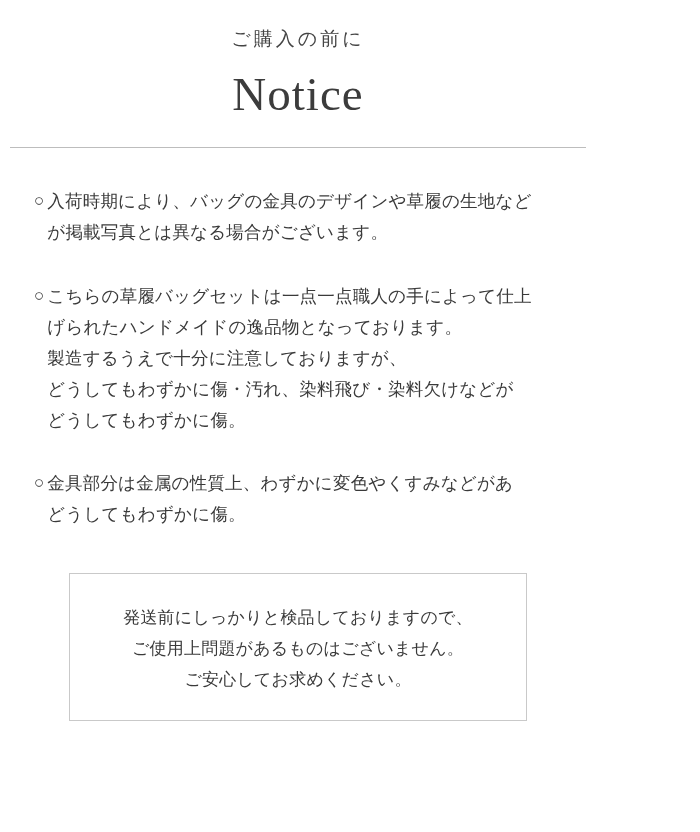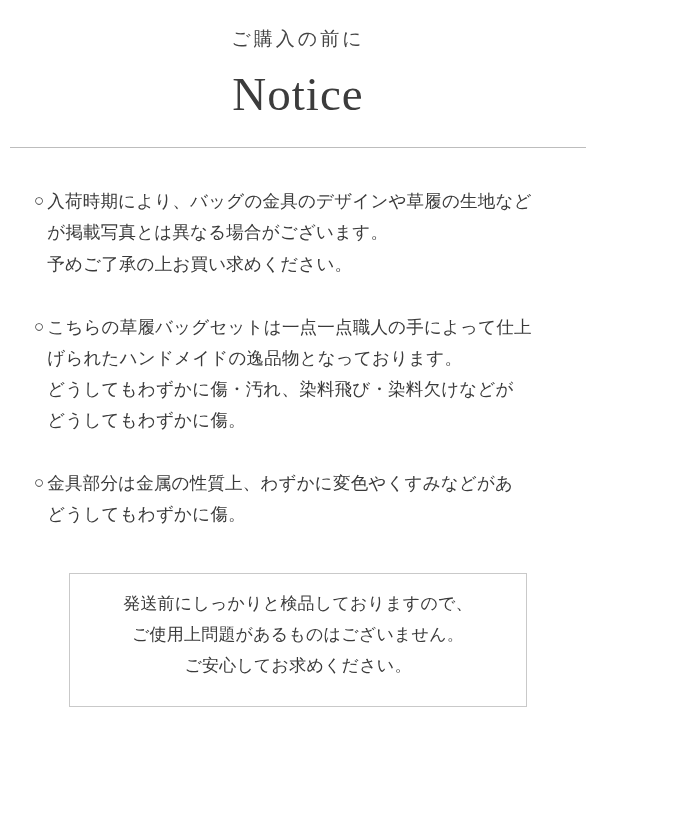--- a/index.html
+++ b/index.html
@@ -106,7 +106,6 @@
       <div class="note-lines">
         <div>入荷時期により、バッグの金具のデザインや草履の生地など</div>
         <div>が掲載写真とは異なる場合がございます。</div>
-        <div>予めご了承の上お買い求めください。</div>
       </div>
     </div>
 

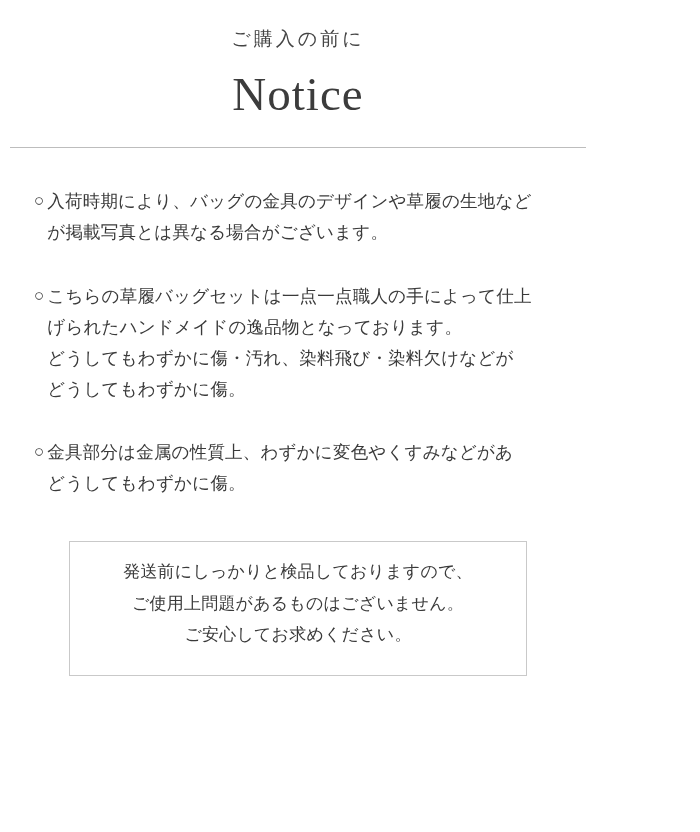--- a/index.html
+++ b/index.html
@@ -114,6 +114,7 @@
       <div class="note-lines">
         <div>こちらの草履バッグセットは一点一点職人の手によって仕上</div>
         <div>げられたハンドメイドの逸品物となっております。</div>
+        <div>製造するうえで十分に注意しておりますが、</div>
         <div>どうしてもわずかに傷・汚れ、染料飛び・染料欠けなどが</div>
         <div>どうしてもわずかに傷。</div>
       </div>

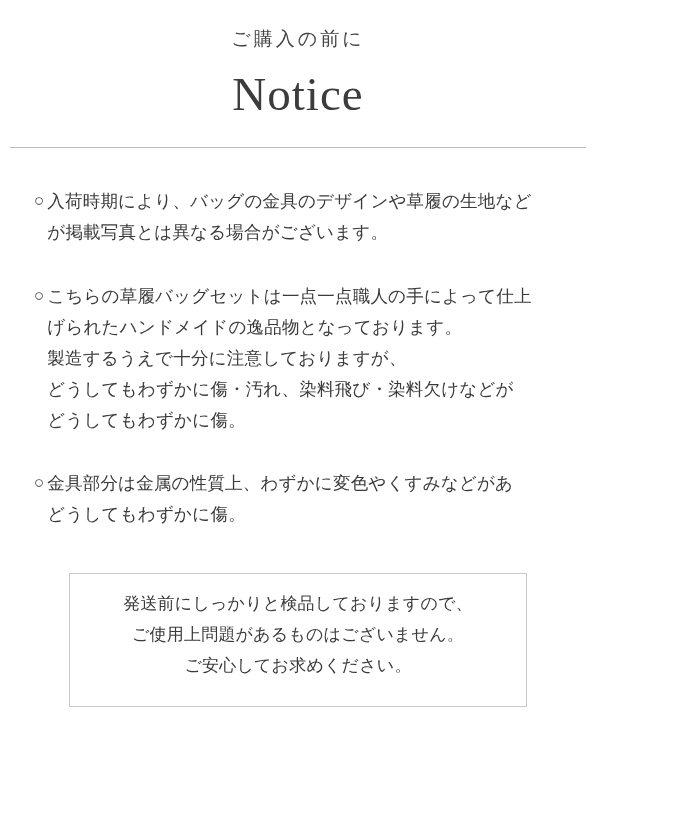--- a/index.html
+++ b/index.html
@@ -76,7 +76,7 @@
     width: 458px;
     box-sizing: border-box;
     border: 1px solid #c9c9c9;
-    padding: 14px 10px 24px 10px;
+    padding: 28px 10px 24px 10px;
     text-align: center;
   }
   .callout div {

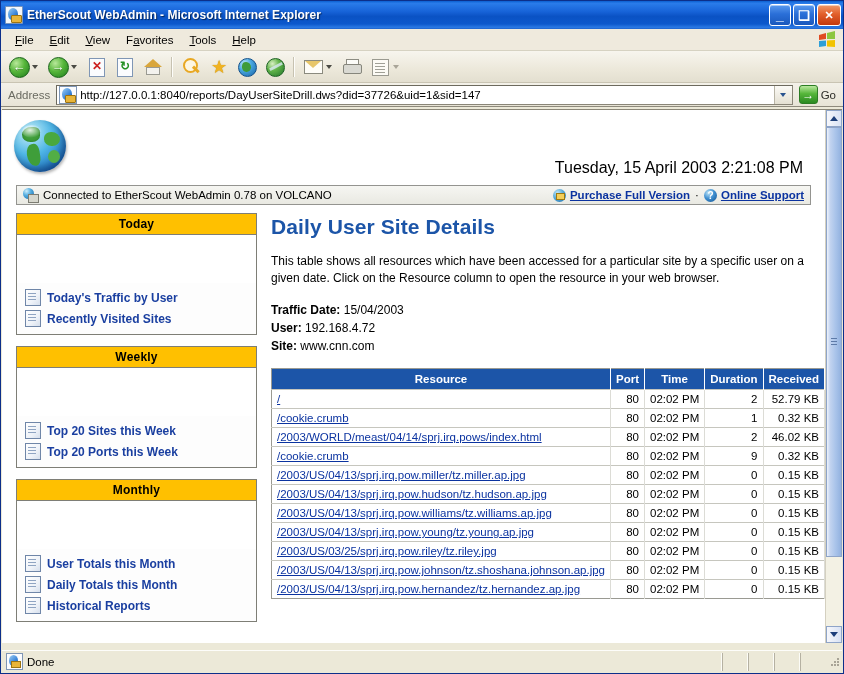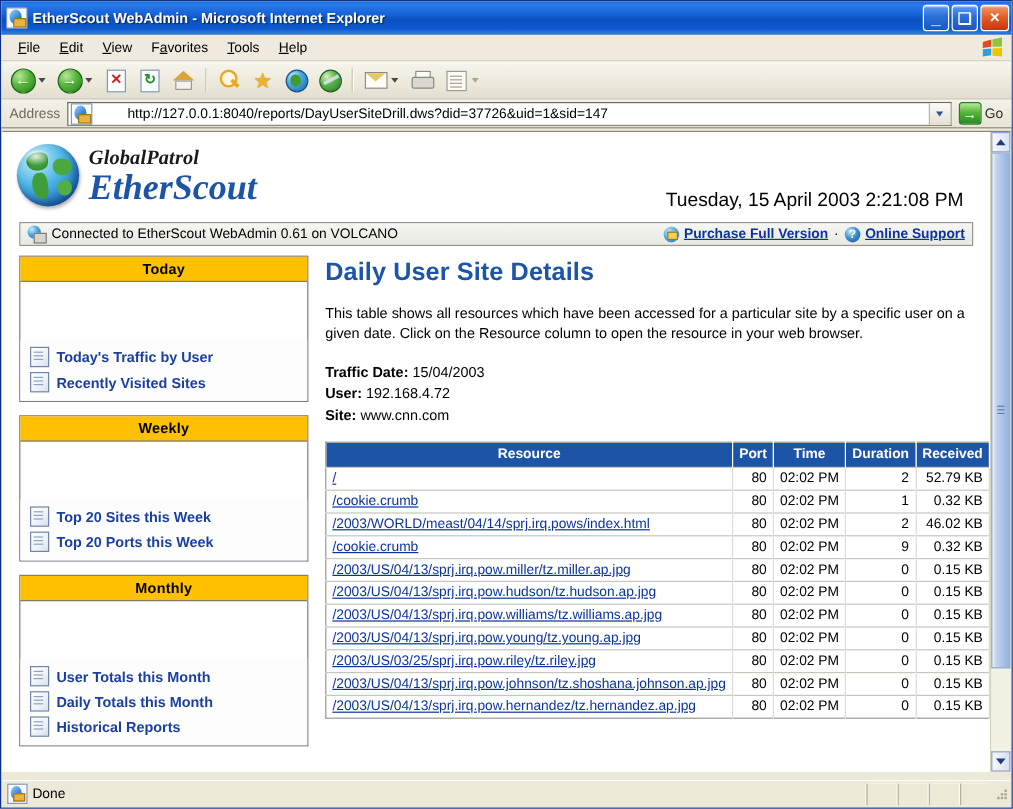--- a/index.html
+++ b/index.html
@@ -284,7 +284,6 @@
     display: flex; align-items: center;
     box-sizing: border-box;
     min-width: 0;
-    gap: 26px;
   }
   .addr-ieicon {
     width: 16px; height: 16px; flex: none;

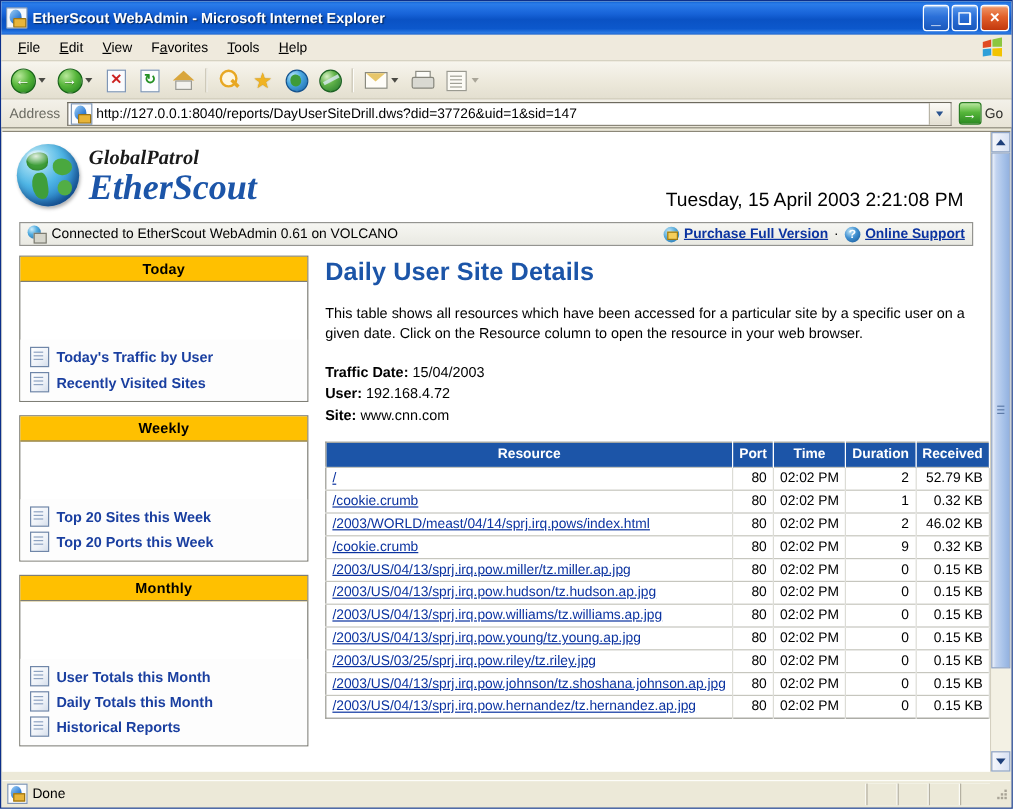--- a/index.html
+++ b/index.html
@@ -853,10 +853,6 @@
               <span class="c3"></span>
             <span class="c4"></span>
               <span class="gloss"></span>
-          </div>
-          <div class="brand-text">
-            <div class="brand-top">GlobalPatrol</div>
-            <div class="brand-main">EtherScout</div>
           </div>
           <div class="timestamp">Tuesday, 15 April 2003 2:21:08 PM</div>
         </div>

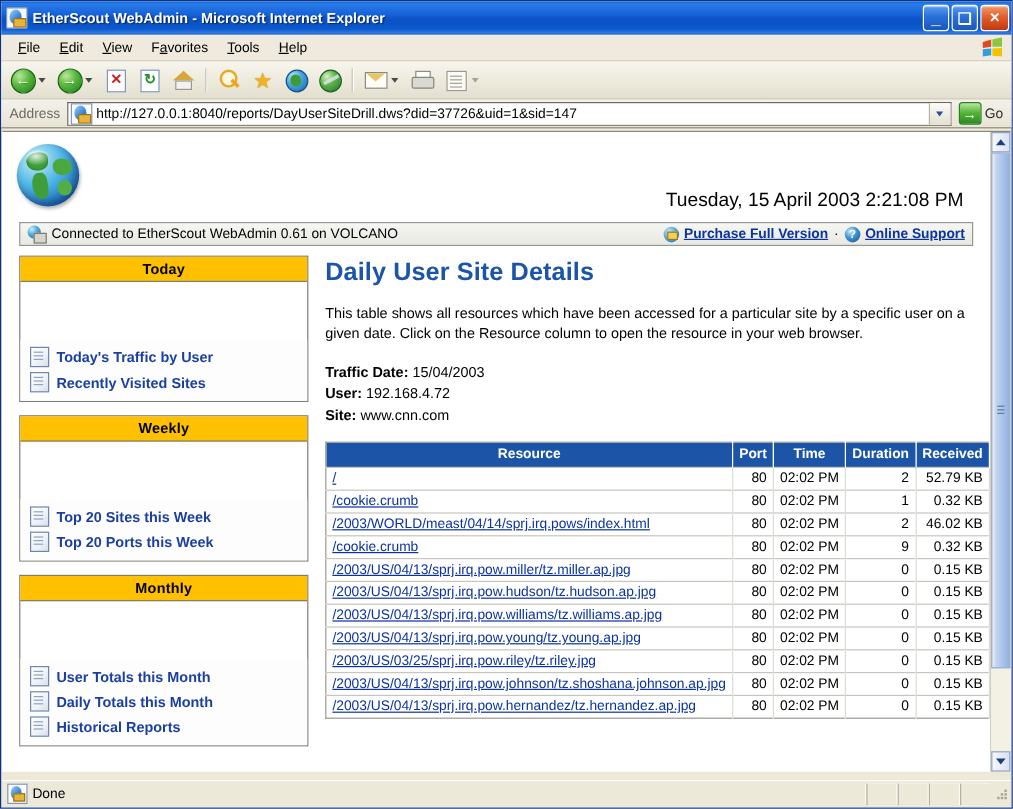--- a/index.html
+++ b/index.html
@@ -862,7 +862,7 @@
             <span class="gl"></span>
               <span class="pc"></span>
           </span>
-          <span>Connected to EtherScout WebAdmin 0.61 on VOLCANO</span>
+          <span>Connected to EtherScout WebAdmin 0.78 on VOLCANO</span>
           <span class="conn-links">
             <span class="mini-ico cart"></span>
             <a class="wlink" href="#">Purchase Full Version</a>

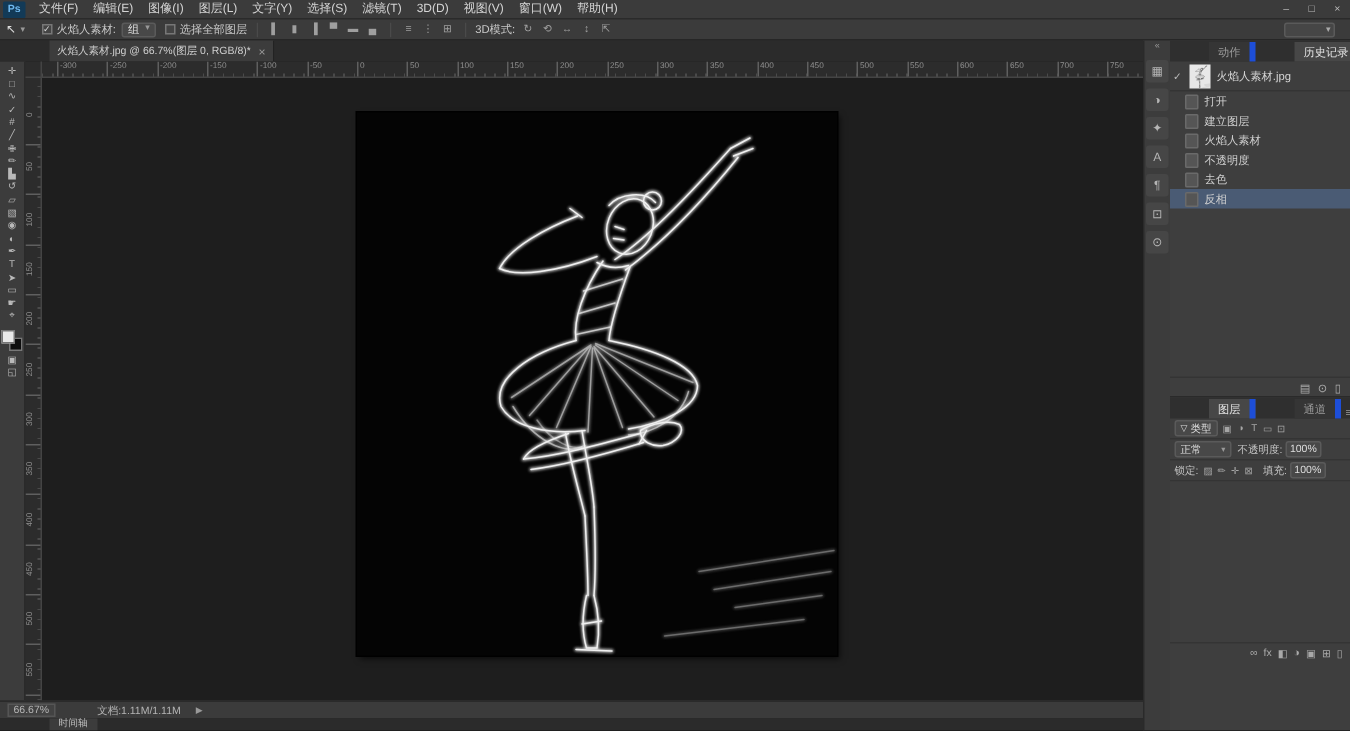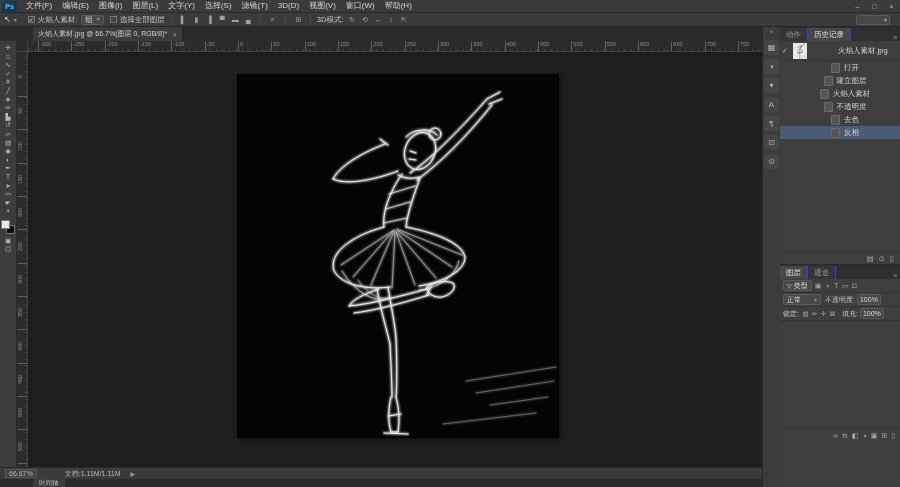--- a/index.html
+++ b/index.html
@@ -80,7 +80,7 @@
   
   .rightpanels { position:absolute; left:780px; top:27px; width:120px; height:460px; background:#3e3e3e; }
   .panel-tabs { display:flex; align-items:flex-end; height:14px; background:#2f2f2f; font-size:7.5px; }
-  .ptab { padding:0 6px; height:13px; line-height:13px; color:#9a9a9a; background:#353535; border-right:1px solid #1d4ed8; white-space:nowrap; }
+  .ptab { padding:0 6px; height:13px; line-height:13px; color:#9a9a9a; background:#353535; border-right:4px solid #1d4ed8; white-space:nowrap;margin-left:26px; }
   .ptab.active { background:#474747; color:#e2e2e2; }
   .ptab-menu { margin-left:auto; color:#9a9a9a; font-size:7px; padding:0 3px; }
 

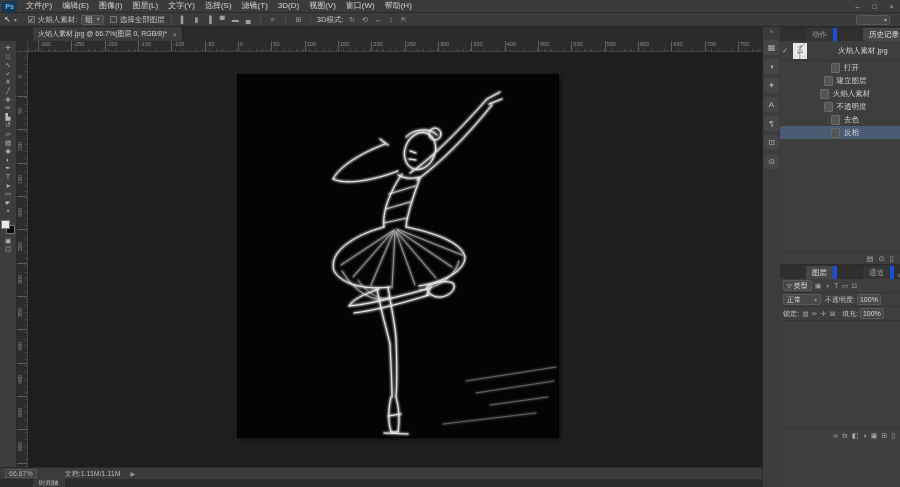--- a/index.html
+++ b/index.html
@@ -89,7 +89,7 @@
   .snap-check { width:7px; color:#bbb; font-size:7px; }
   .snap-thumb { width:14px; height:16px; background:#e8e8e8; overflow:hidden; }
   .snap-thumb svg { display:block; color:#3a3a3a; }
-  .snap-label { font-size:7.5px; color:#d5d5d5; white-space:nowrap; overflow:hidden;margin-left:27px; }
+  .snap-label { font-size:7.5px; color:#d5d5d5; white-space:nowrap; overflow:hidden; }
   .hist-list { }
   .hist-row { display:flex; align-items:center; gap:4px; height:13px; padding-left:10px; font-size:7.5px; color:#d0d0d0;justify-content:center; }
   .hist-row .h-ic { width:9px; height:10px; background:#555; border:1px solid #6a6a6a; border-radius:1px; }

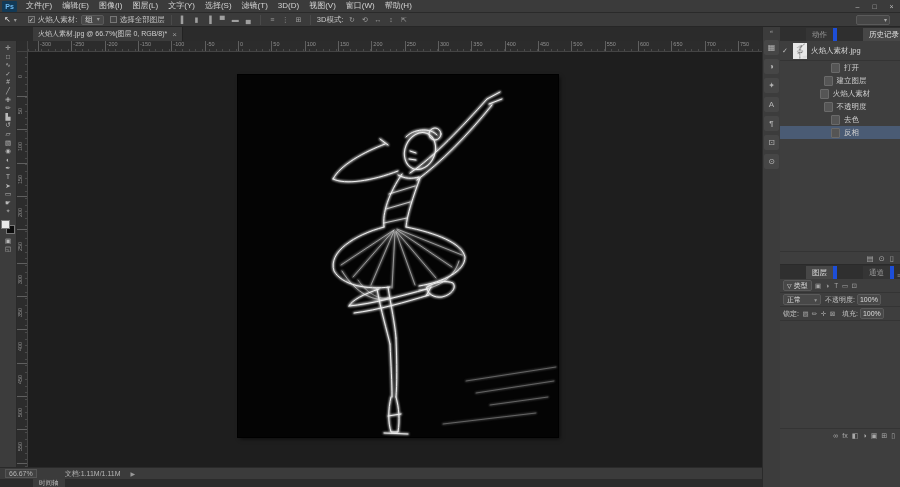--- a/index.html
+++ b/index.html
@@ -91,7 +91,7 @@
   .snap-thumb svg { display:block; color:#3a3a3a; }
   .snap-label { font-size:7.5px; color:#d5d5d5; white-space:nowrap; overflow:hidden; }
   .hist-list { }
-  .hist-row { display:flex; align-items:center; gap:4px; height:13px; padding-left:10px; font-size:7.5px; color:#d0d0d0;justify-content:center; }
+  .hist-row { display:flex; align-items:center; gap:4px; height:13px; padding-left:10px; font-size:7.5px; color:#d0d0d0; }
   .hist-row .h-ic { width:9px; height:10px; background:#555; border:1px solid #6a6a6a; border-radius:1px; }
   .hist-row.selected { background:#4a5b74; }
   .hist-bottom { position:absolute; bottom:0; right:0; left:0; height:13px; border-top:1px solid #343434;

■ **TRY IT**
Nothing but the lines from the start of the records through the line holding "<div>どうしてもわずかに傷・汚れ、染" should be printed, exactly as written and with the pictures left out.

■ **ANSWER SECTION**
--- a/index.html
+++ b/index.html
@@ -106,7 +106,6 @@
       <div class="note-lines">
         <div>入荷時期により、バッグの金具のデザインや草履の生地など</div>
         <div>が掲載写真とは異なる場合がございます。</div>
-        <div>予めご了承の上お買い求めください。</div>
       </div>
     </div>
 

--- a/index.html
+++ b/index.html
@@ -114,6 +114,7 @@
       <div class="note-lines">
         <div>こちらの草履バッグセットは一点一点職人の手によって仕上</div>
         <div>げられたハンドメイドの逸品物となっております。</div>
+        <div>製造するうえで十分に注意しておりますが、</div>
         <div>どうしてもわずかに傷・汚れ、染料飛び・染料欠けなどが</div>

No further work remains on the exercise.